An Airflow and Python SDK for working with the Astro Observe platform

Project description

observe-sdk

An Airflow and Python SDK for working with the Astro Observe platform

Installation

Add the following to requirements.txt:

astro-observe-sdk>=0.0.8

Usage

Metrics

The Observe SDK allows user to emit metrics during Airflow task execution to get tracked in the Observe backend. To do so, use the astro_observe_sdk.log_metric function like so:

import astro_observe_sdk as observe

# then, in the task
@task
def my_task():
    observe.log_metric('my_metric', 42)

Capture Lineage from SQL Queries

The Observe SDK provides functionality for logging query executions during Airflow task runs, enabling the tracking of table/dataset lineage in the Observe backend.

The primary entry point is the astro_observe_sdk.log_query function. This function captures lineage information, including inputs, outputs, and run metadata, by parsing SQL query (provided explicitly by the user or retrieved via the provided database connector). By parsing the SQL query and leveraging a query identifier, this function constructs the appropriate OpenLineage job and run facets. It then emits OpenLineage pair (START and COMPLETE/FAIL) events directly associated with the corresponding Airflow task run, allowing for detailed visibility into which queries were executed as part of each DAG and task execution. The function can be invoked multiple times within a single task.

User can call log_query in several ways, depending on how much metadata is available.

Please refer to astro_observe_sdk.log_query function's docstring for a detailed guide and additional examples.

  1. Log using query metadata:
import astro_observe_sdk as observe

@task
def my_task():
    observe.log_query(
        query_job_namespace="bigquery",
        query_text="SELECT a, b, c FROM users",
        default_database="my_project",
        default_schema="my_dataset",
        query_id="bquxjob_69ed4f1_169ba1f5665",
    )
  1. Log using just supported DB connector (Snowflake or Databricks cursor):
import astro_observe_sdk as observe
from databricks import sql

@task
def my_task():
    conn = sql.connect(
        server_hostname="adb-123.10.azuredatabricks.net",
        access_token="secret-token",
        http_path="/sql/1.0/warehouses/abc123",
    )
    cs = conn.cursor()
    cs.execute("SELECT * FROM `test`.some_schema.table1;")
    
    observe.log_query(
        db_connector=cs,
        # We try to retrieve the below from cursor object if not provided, but we highly recommend passing it explicitly
        db_connector_extra_args={"host": "adb-123.10.azuredatabricks.net", "token": "secret-token"}
    )

Capture Lineage from Datasets

The Observe SDK also provides functionality for logging dataset lineage directly, without requiring SQL query parsing. The primary entry point is the astro_observe_sdk.log_lineage function. This function accepts OpenLineage Dataset objects representing input and output datasets, and emits a RUNNING event directly associated with the corresponding Airflow task run.

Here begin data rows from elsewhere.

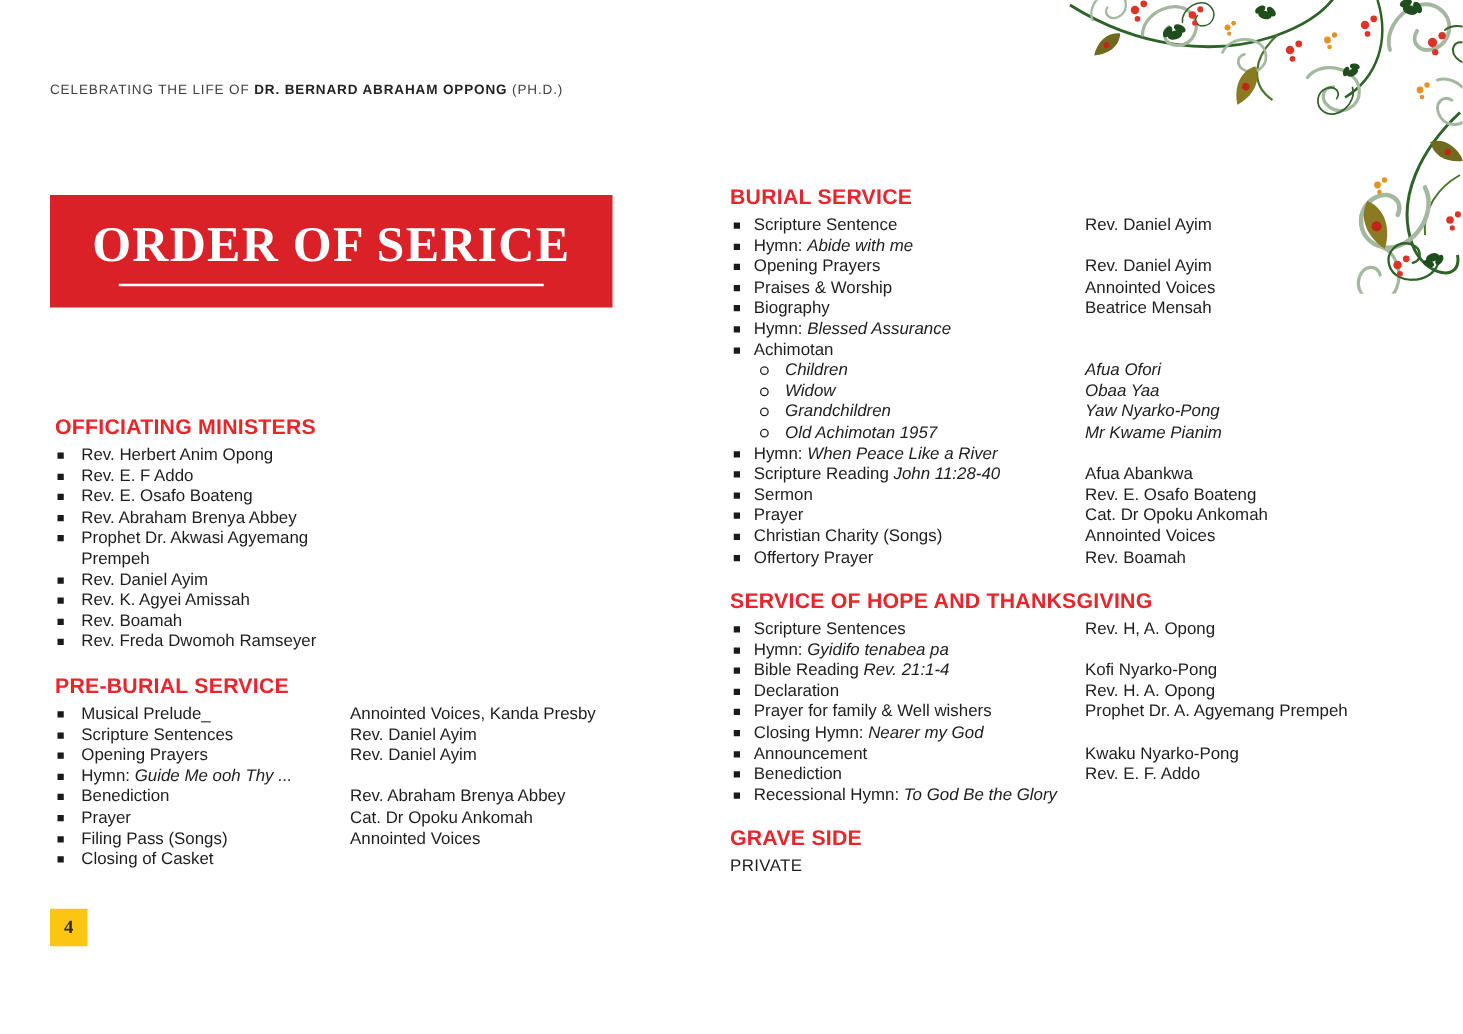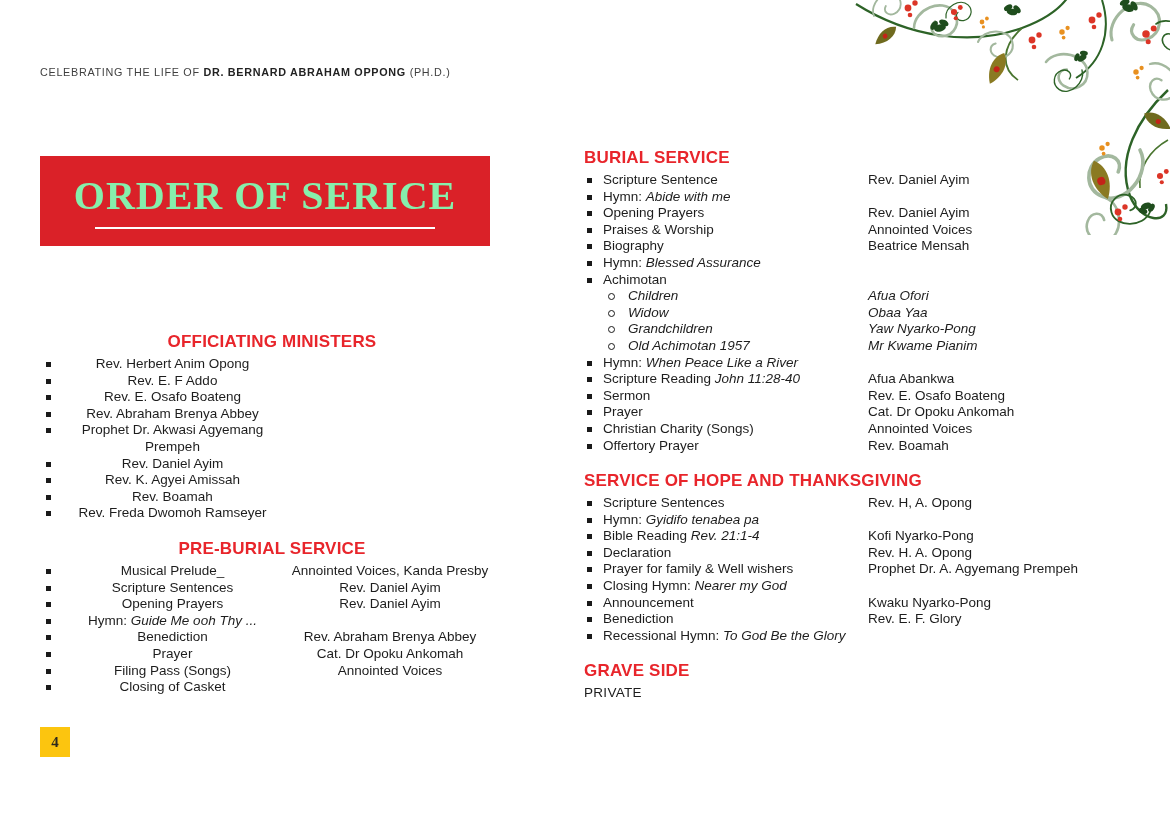"ORDER OF SERICE" .banner-title { color: #86efac -> #ffffff }
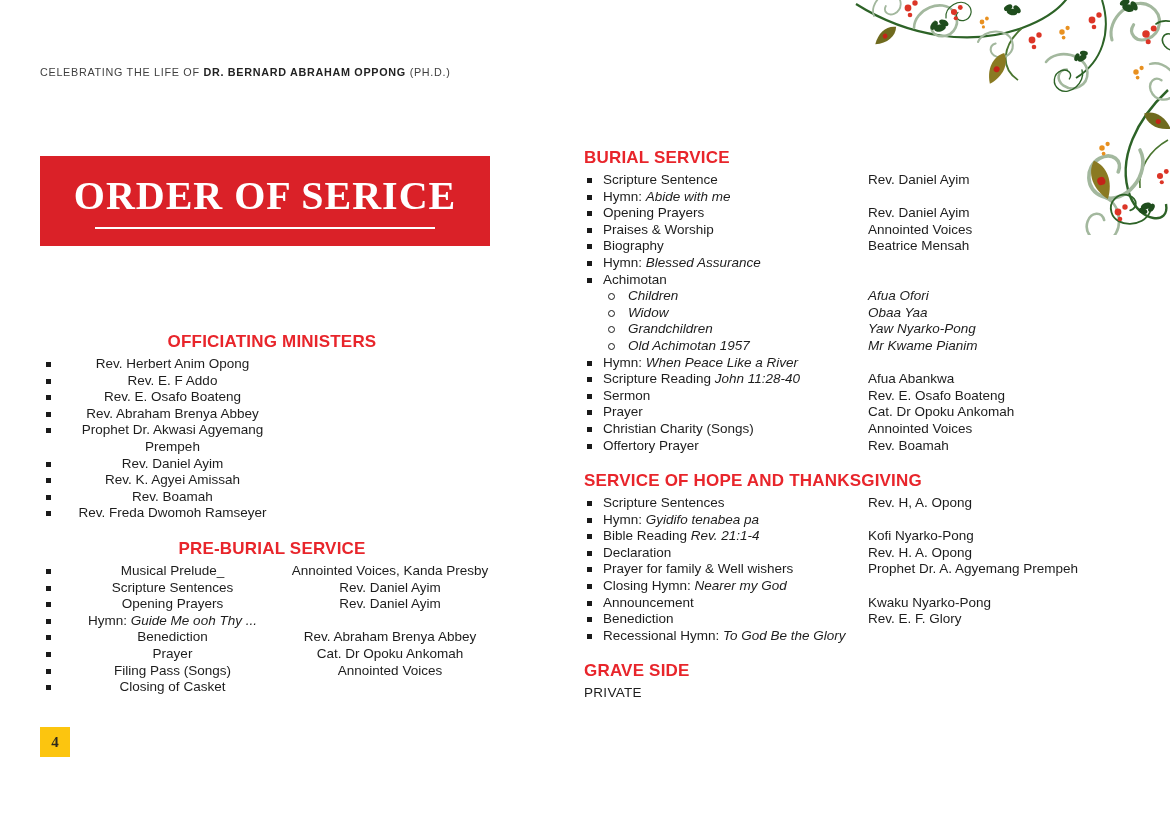"OFFICIATING MINISTERS" .col-left { text-align: center -> none }
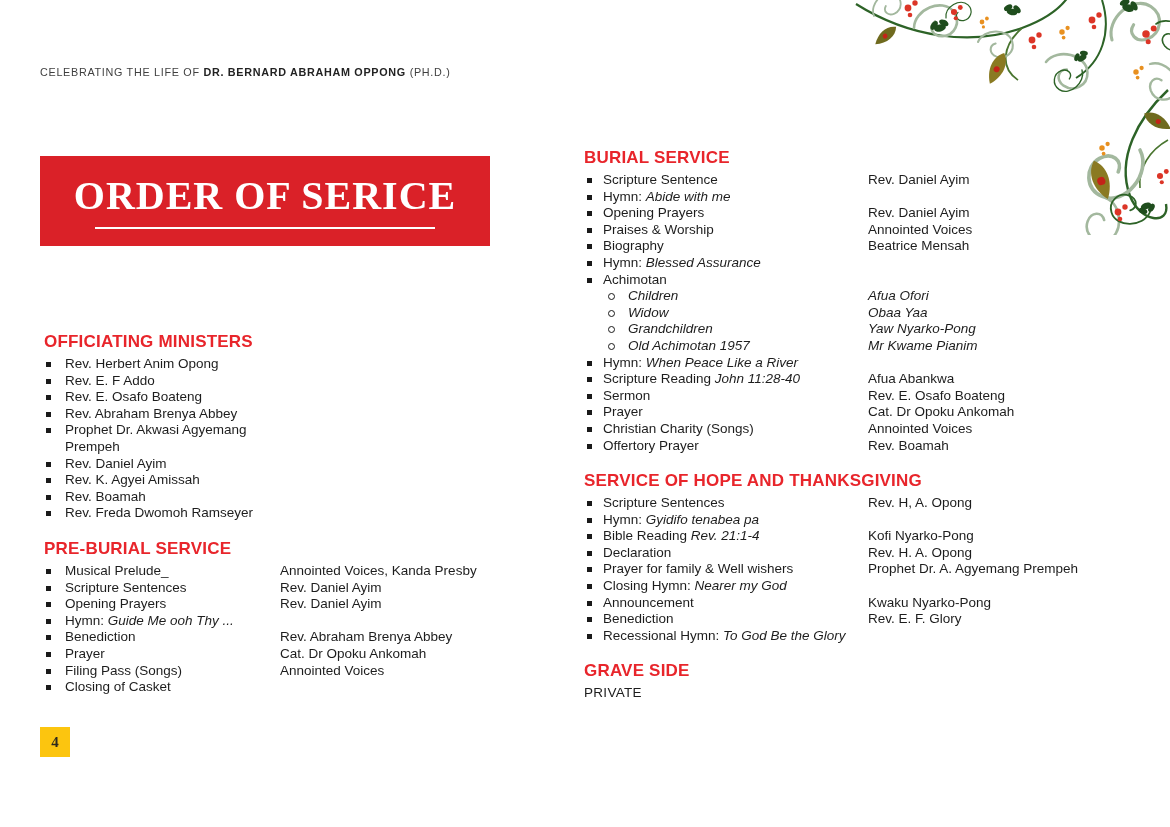"Rev. E. F. Glory" span.name { text: Glory -> Addo }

Please refer to astro_observe_sdk.log_lineage function's docstring for a detailed guide and additional examples.

  1. Simple lineage logging:
import astro_observe_sdk as observe
from openlineage.client.event_v2 import Dataset

@task
def my_task():
    observe.log_lineage(
        inputs=[
            Dataset(namespace="snowflake://account", name="analytics.public.users", facets={}),
        ],
        outputs=[
            Dataset(namespace="snowflake://account", name="analytics.public.users_processed", facets={}),
        ],
    )
  1. Lineage logging with facets (metadata):
import astro_observe_sdk as observe
from openlineage.client.event_v2 import Dataset
from openlineage.client.facet_v2 import schema_dataset

@task
def my_task():
    schema_facet = schema_dataset.SchemaDatasetFacet(
        fields=[
            schema_dataset.SchemaDatasetFacetFields(name="id", type="INTEGER"),
            schema_dataset.SchemaDatasetFacetFields(name="name", type="VARCHAR"),
        ]
    )
    observe.log_lineage(
        inputs=[
            Dataset(
                namespace="snowflake://account",
                name="analytics.public.users",
                facets={"schema": schema_facet},
            ),
        ],
        outputs=[
            Dataset(
                namespace="snowflake://account",
                name="analytics.public.users_processed",
                facets={"schema": schema_facet},
            ),
        ],
    )

Choosing Between log_query and log_lineage

Both log_query and log_lineage enable lineage tracking, but they serve different use cases:

Use log_query when:

  • You have SQL queries and want automatic parsing to extract dataset lineage.
  • You're working with supported database connectors (Snowflake, Databricks) and want automatic metadata retrieval.
  • You want to track query execution metadata (query ID, query_text, execution time, status).

Use log_lineage when:

  • You already have dataset lineage information (e.g., from file operations, APIs, or custom logic).
  • You're working with non-SQL data transformations or operations that don't involve SQL queries.
  • You want full control over the exact datasets and metadata included in the lineage event.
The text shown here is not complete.